Please reproduce all of the listing below exactly and drop its images.

■ Task inputs:
::::
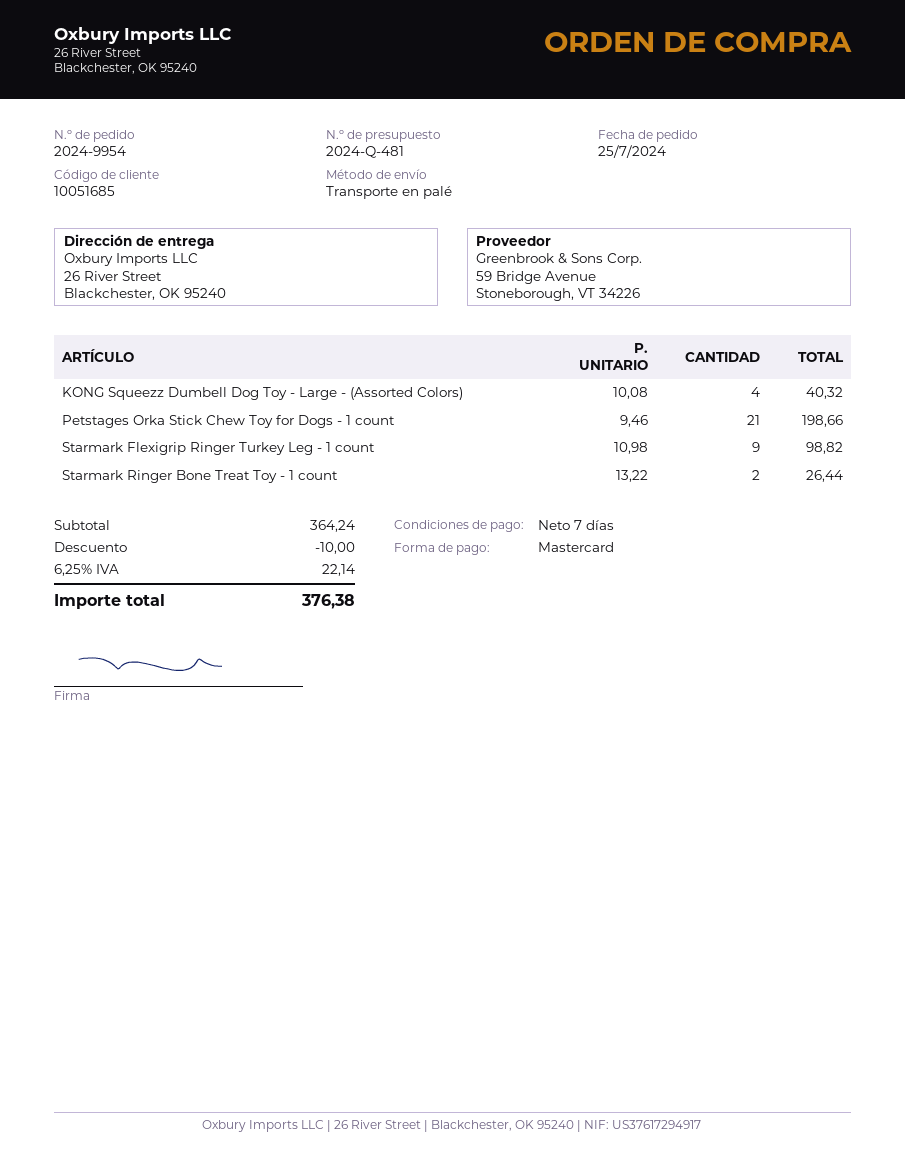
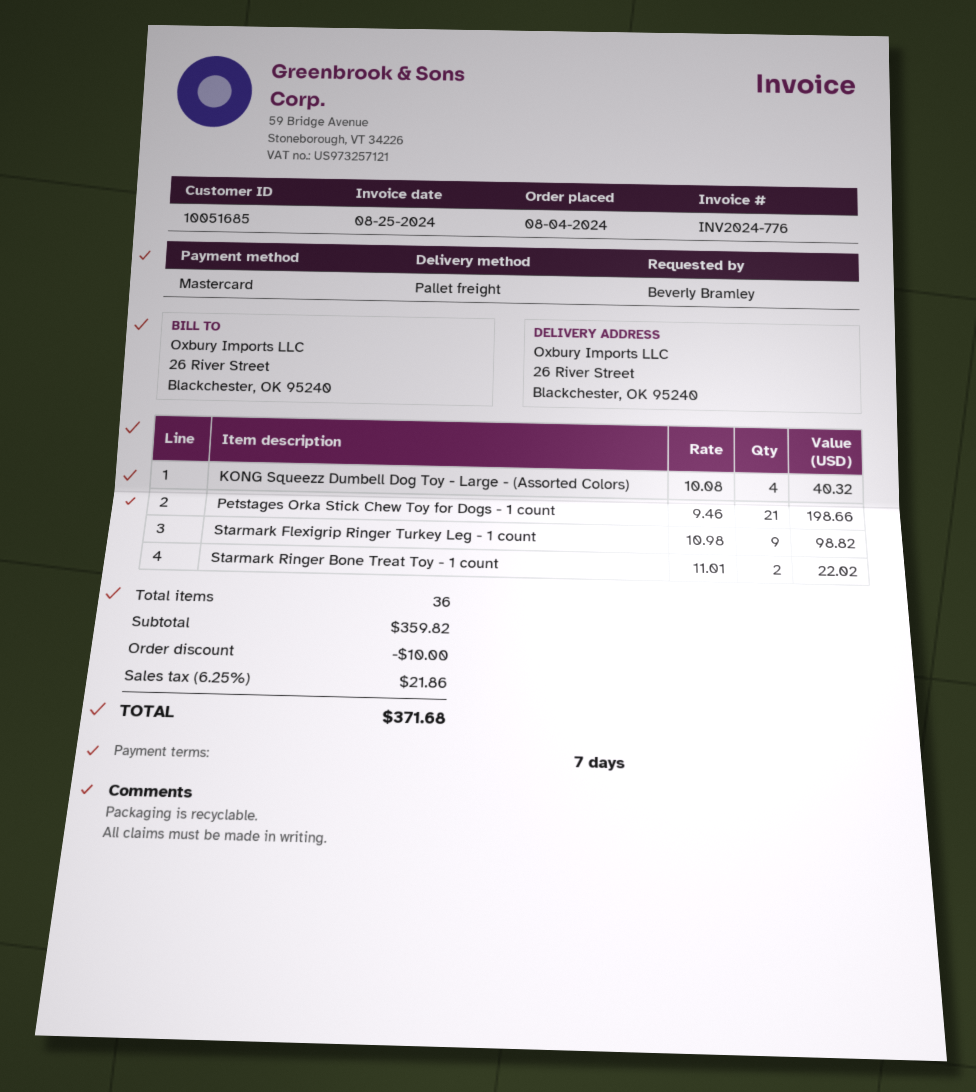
order date: 2024-07-25 -> 2024-08-04
Starmark Ringer Bone Treat Toy - 1 count: 2 x 13.22 = 26.44 -> 2 x 11.01 = 22.02
subtotal: 364.24 -> 359.82
tax: 6.25% = 22.14 -> 6.25% = 21.86
total: 376.38 -> 371.68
::::
■ Task solution:
order date: 2024-07-25 -> 2024-08-04
Starmark Ringer Bone Treat Toy - 1 count: 2 x 13.22 = 26.44 -> 2 x 11.01 = 22.02
subtotal: 364.24 -> 359.82
tax: 6.25% = 22.14 -> 6.25% = 21.86
total: 376.38 -> 371.68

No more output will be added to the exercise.